EXTRACTED RECORDS section start

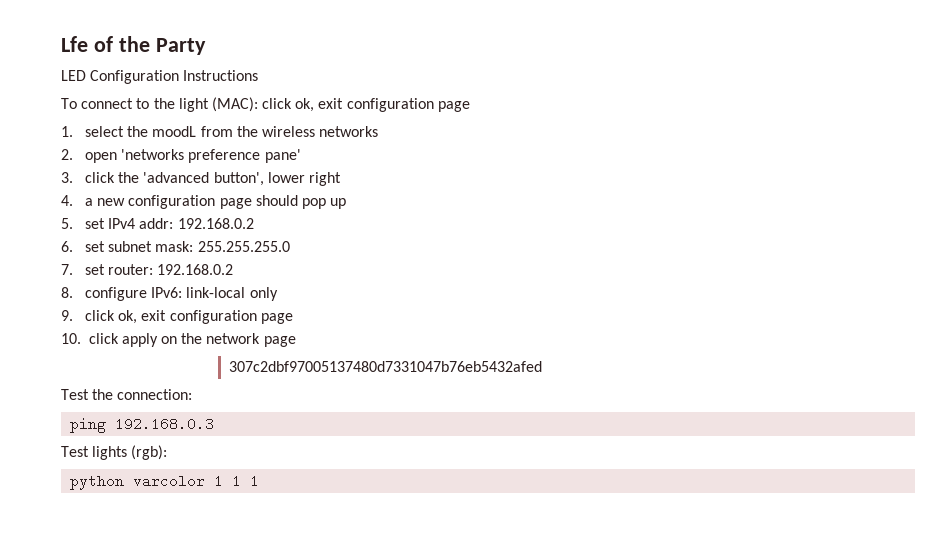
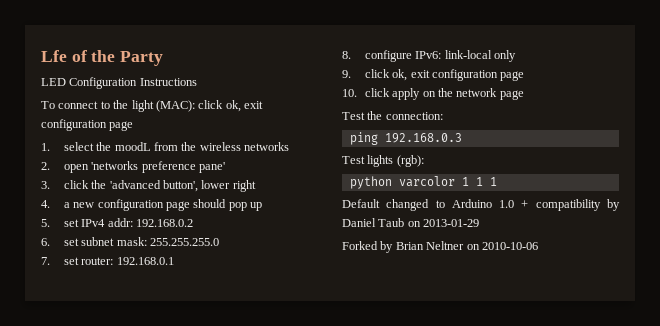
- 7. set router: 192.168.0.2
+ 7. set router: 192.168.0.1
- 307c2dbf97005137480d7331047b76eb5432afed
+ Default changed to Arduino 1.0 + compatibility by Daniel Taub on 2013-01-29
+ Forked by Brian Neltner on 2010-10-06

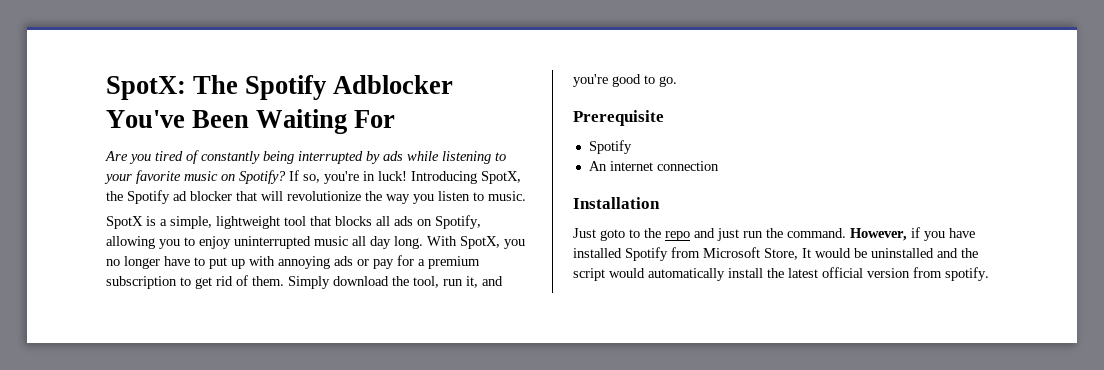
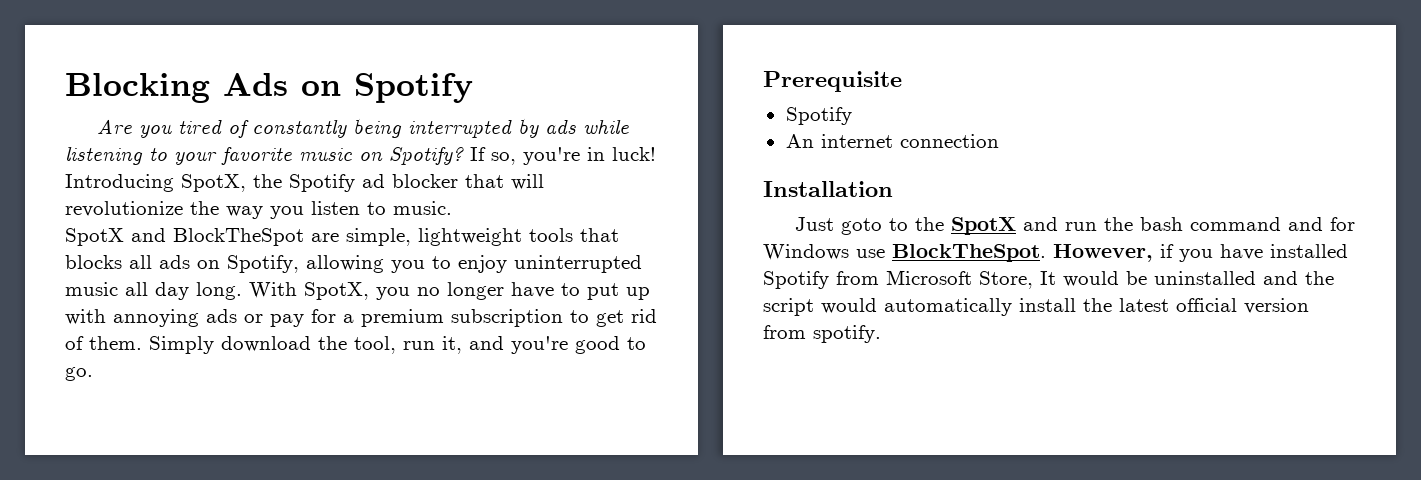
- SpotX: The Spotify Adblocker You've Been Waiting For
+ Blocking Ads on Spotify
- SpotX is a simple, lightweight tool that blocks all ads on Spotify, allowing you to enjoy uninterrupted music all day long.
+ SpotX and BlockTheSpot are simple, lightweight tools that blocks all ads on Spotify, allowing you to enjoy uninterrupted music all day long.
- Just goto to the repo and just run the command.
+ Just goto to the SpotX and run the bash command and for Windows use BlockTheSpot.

EXTRACTED RECORDS section end
EXTRACTED RECORDS section start

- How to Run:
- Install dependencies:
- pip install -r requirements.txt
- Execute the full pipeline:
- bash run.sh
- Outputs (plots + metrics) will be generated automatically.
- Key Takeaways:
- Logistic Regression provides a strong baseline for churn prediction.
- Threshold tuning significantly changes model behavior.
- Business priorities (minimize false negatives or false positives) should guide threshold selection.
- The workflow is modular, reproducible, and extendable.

EXTRACTED RECORDS section end
EXTRACTED RECORDS section start

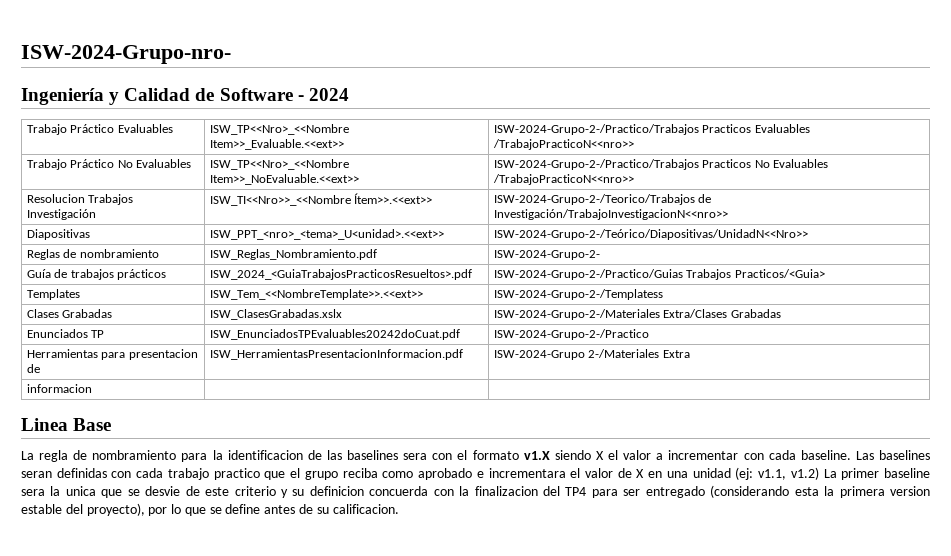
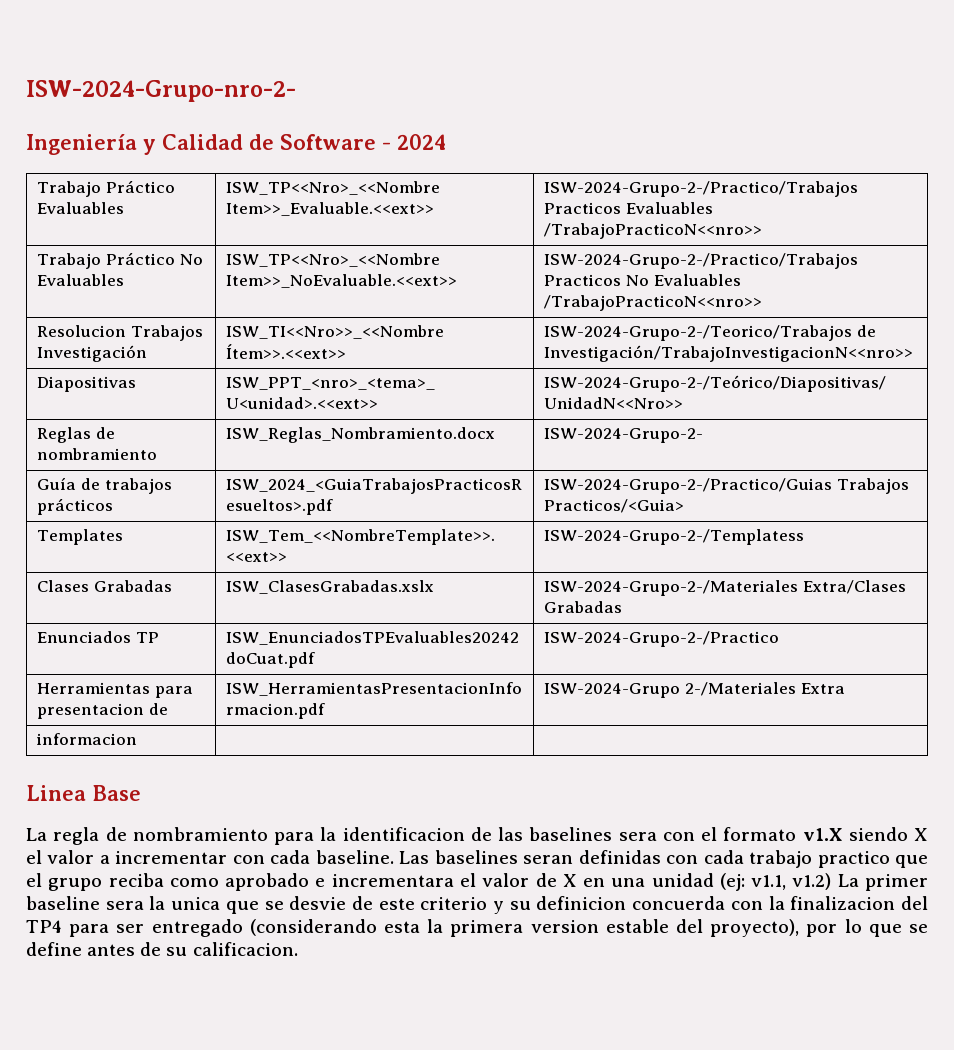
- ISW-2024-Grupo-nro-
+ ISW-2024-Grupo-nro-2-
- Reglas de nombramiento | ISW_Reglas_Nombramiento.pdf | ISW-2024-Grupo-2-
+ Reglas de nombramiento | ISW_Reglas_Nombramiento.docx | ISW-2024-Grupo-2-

EXTRACTED RECORDS section end

### WORK INSTRUCTIONS:
Referring to the material above, set down exactly the lines between the line with "- Reglas de" and the line with "nombramiento | ISW_Reglas_Nombramiento.docx", inclusive, and no other lines.

### FINISHED EXERCISE:
- Reglas de nombramiento | ISW_Reglas_Nombramiento.pdf | ISW-2024-Grupo-2-
+ Reglas de nombramiento | ISW_Reglas_Nombramiento.docx | ISW-2024-Grupo-2-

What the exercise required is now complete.